= Material to process =
*****
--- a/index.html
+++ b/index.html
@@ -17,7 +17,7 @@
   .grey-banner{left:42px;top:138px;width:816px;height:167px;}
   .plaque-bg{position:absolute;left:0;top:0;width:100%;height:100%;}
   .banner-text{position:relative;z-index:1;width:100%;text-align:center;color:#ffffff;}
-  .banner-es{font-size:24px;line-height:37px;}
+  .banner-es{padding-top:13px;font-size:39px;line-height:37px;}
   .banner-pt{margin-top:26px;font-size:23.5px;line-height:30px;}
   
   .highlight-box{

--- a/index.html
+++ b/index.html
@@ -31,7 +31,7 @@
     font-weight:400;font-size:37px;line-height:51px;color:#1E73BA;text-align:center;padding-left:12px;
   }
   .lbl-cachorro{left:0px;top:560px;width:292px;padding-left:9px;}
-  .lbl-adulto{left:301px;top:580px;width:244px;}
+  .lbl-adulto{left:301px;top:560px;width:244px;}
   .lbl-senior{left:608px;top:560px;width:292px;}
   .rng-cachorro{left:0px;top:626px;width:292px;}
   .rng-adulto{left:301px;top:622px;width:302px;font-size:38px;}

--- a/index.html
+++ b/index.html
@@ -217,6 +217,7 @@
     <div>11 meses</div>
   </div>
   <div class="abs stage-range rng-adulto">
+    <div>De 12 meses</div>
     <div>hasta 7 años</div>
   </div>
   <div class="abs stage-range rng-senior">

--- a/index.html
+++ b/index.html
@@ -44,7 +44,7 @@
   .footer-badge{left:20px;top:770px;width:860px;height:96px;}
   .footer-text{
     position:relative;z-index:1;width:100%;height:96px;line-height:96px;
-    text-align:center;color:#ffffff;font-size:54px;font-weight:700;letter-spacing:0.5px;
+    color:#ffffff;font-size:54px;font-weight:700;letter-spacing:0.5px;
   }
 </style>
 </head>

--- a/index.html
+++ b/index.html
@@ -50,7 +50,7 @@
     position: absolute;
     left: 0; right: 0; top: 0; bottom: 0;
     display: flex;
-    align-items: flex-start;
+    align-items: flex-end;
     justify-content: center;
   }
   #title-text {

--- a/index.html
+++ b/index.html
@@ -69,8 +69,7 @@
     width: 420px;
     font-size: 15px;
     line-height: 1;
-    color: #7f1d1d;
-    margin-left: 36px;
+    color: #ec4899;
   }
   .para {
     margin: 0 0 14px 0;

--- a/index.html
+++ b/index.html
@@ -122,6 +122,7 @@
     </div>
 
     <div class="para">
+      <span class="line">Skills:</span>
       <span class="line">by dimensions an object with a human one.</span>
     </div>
*****
= Activity =
Each line from the one containing "a human one.</span>" to the end of the listing above should be copied exactly, and nothing else.

= Answer box =
       <span class="line">by dimensions an object with a human one.</span>
     </div>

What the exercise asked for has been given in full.